# [Aim of the exercise]
Without including any images, reproduce each entry exactly.

# [Material shown]

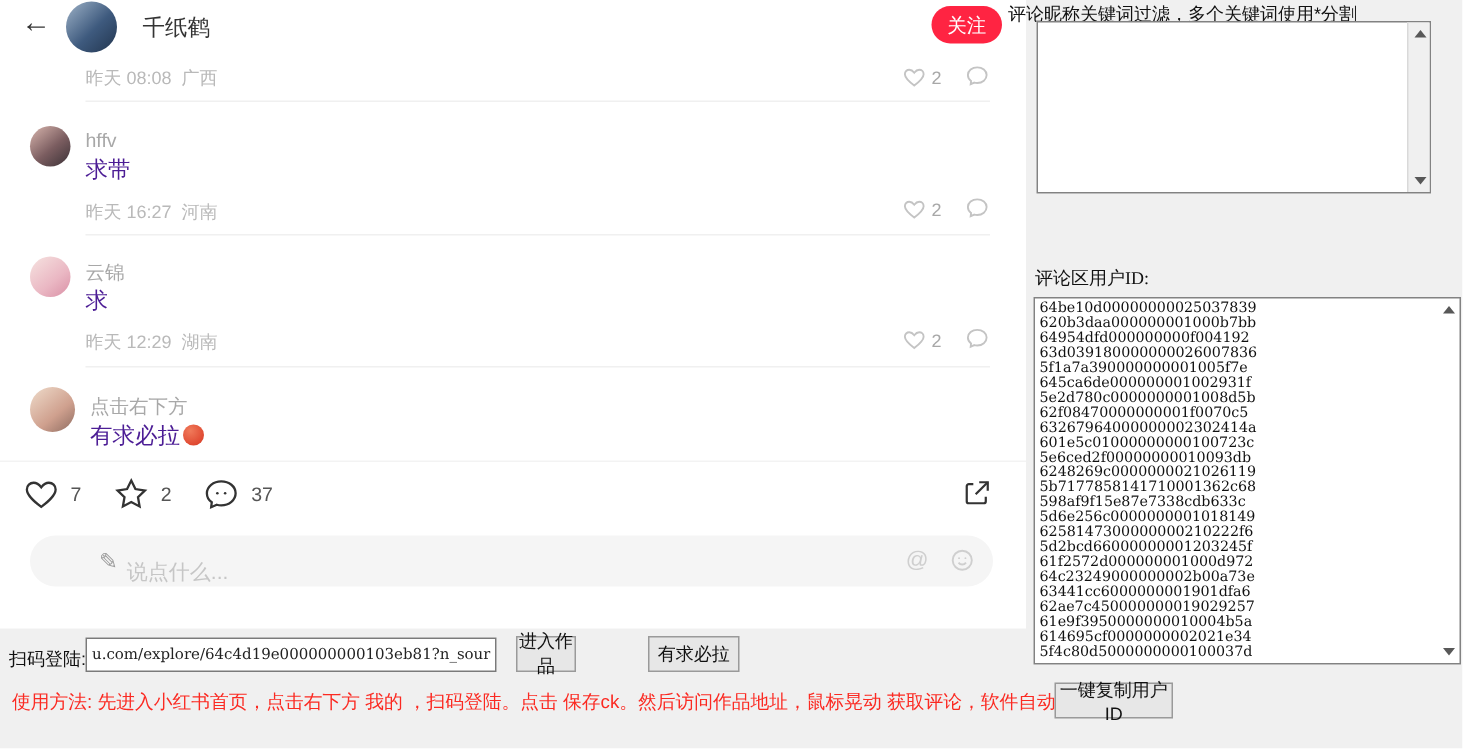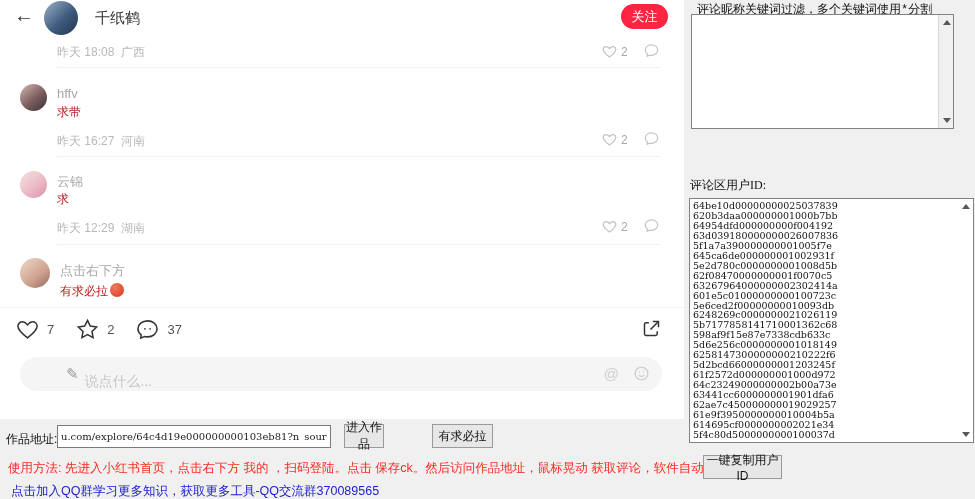--- a/index.html
+++ b/index.html
@@ -53,7 +53,7 @@
   .qq-link { left:11px; top:483px; font-size:12.5px; color:#2121cc; cursor:pointer; white-space:nowrap; }
 
   
-  .filter-label { left:697px; top:1px;font-family:Liberation Mono, monospace; }
+  .filter-label { left:672px; top:1px; }
   .win-box { background:#fff; border:1px solid #828282; }
   .filter-box { left:691px; top:14px; width:263px; height:115px; }
   .ids-label { left:690px; top:177px;font-family:Liberation Serif, serif; }

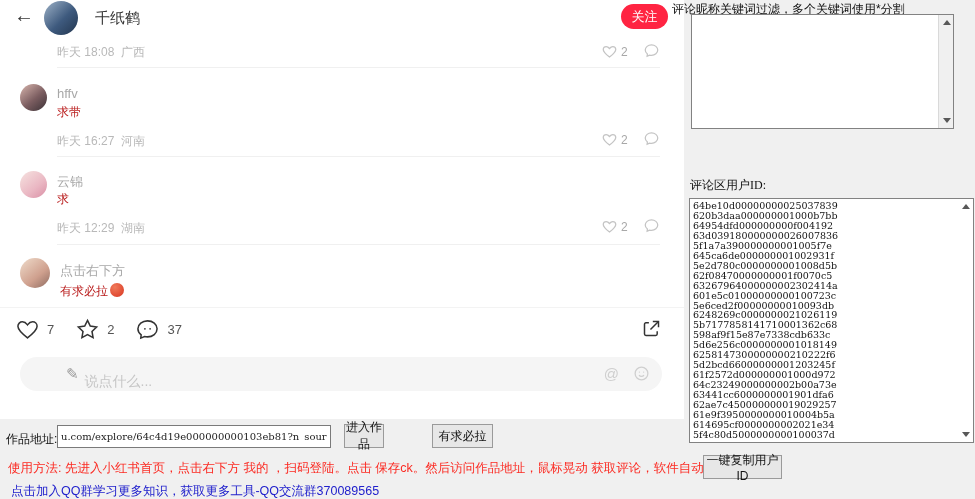--- a/index.html
+++ b/index.html
@@ -80,7 +80,7 @@
     <button class="abs follow-btn">关注</button>
 
     <span class="abs meta-text" style="left:57px; top:44px;">
-      <span>昨天 18:08</span>&nbsp;
+      <span>昨天 08:08</span>&nbsp;
       <span>广西</span>
     </span>
     <span class="abs meta-cluster" style="left:602px; top:44px;">

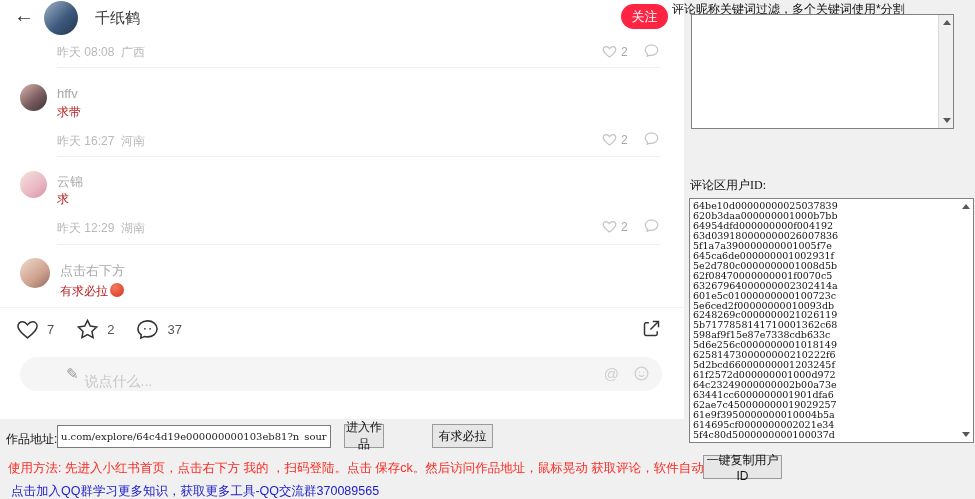--- a/index.html
+++ b/index.html
@@ -25,7 +25,7 @@
   .divider { height:1px; background:#f0f0f0; }
 
   .c-user { font-size:13px; color:#a8a8a8;text-align:right; }
-  .c-text { font-size:12px; color:#b91c1c; }
+  .c-text { font-size:15px; color:#4c1d95; }
   .emoji-dot { display:inline-block; width:14px; height:14px; border-radius:50%; vertical-align:-2px; margin-left:2px;
                background:radial-gradient(circle at 35% 30%,#f07a5a 0%,#e04a32 70%,#c43a24 100%); }
 

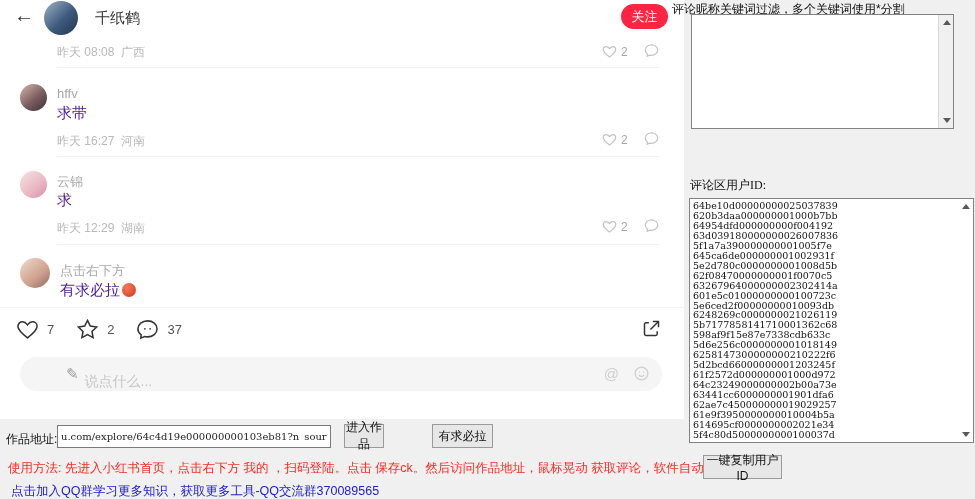--- a/index.html
+++ b/index.html
@@ -182,7 +182,7 @@
     </div>
   </div>
 
-  <span class="abs tool-label url-label">作品地址:</span>
+  <span class="abs tool-label url-label">扫码登陆:</span>
   <input class="abs url-input" value="u.com/explore/64c4d19e000000000103eb81?n_source=baiduxen" style="">
   <button class="abs win-btn btn-open">进入作品</button>
   <button class="abs win-btn btn-save">有求必拉</button>

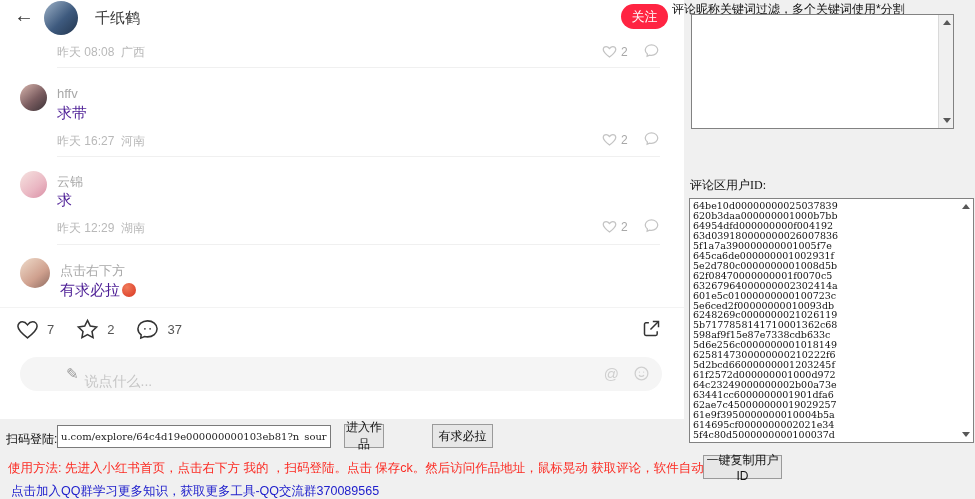--- a/index.html
+++ b/index.html
@@ -187,7 +187,6 @@
   <button class="abs win-btn btn-open">进入作品</button>
   <button class="abs win-btn btn-save">有求必拉</button>
   <div class="abs red-note">使用方法: 先进入小红书首页，点击右下方 我的 ，扫码登陆。点击 保存ck。然后访问作品地址，鼠标晃动 获取评论，软件自动采集</div>
-  <div class="abs qq-link">点击加入QQ群学习更多知识，获取更多工具-QQ交流群370089565</div>
 
   <span class="abs tool-label filter-label">评论昵称关键词过滤，多个关键词使用*分割</span>
   <div class="abs win-box filter-box">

# [Exercise result]
--- a/index.html
+++ b/index.html
@@ -53,7 +53,7 @@
   .qq-link { left:11px; top:483px; font-size:12.5px; color:#2121cc; cursor:pointer; white-space:nowrap; }
 
   
-  .filter-label { left:697px; top:1px;font-family:Liberation Mono, monospace; }
+  .filter-label { left:672px; top:1px; }
   .win-box { background:#fff; border:1px solid #828282; }
   .filter-box { left:691px; top:14px; width:263px; height:115px; }
   .ids-label { left:690px; top:177px;font-family:Liberation Serif, serif; }

--- a/index.html
+++ b/index.html
@@ -80,7 +80,7 @@
     <button class="abs follow-btn">关注</button>
 
     <span class="abs meta-text" style="left:57px; top:44px;">
-      <span>昨天 18:08</span>&nbsp;
+      <span>昨天 08:08</span>&nbsp;
       <span>广西</span>
     </span>
     <span class="abs meta-cluster" style="left:602px; top:44px;">

--- a/index.html
+++ b/index.html
@@ -25,7 +25,7 @@
   .divider { height:1px; background:#f0f0f0; }
 
   .c-user { font-size:13px; color:#a8a8a8;text-align:right; }
-  .c-text { font-size:12px; color:#b91c1c; }
+  .c-text { font-size:15px; color:#4c1d95; }
   .emoji-dot { display:inline-block; width:14px; height:14px; border-radius:50%; vertical-align:-2px; margin-left:2px;
                background:radial-gradient(circle at 35% 30%,#f07a5a 0%,#e04a32 70%,#c43a24 100%); }
 

--- a/index.html
+++ b/index.html
@@ -182,7 +182,7 @@
     </div>
   </div>
 
-  <span class="abs tool-label url-label">作品地址:</span>
+  <span class="abs tool-label url-label">扫码登陆:</span>
   <input class="abs url-input" value="u.com/explore/64c4d19e000000000103eb81?n_source=baiduxen" style="">
   <button class="abs win-btn btn-open">进入作品</button>
   <button class="abs win-btn btn-save">有求必拉</button>

--- a/index.html
+++ b/index.html
@@ -187,7 +187,6 @@
   <button class="abs win-btn btn-open">进入作品</button>
   <button class="abs win-btn btn-save">有求必拉</button>
   <div class="abs red-note">使用方法: 先进入小红书首页，点击右下方 我的 ，扫码登陆。点击 保存ck。然后访问作品地址，鼠标晃动 获取评论，软件自动采集</div>
-  <div class="abs qq-link">点击加入QQ群学习更多知识，获取更多工具-QQ交流群370089565</div>
 
   <span class="abs tool-label filter-label">评论昵称关键词过滤，多个关键词使用*分割</span>
   <div class="abs win-box filter-box">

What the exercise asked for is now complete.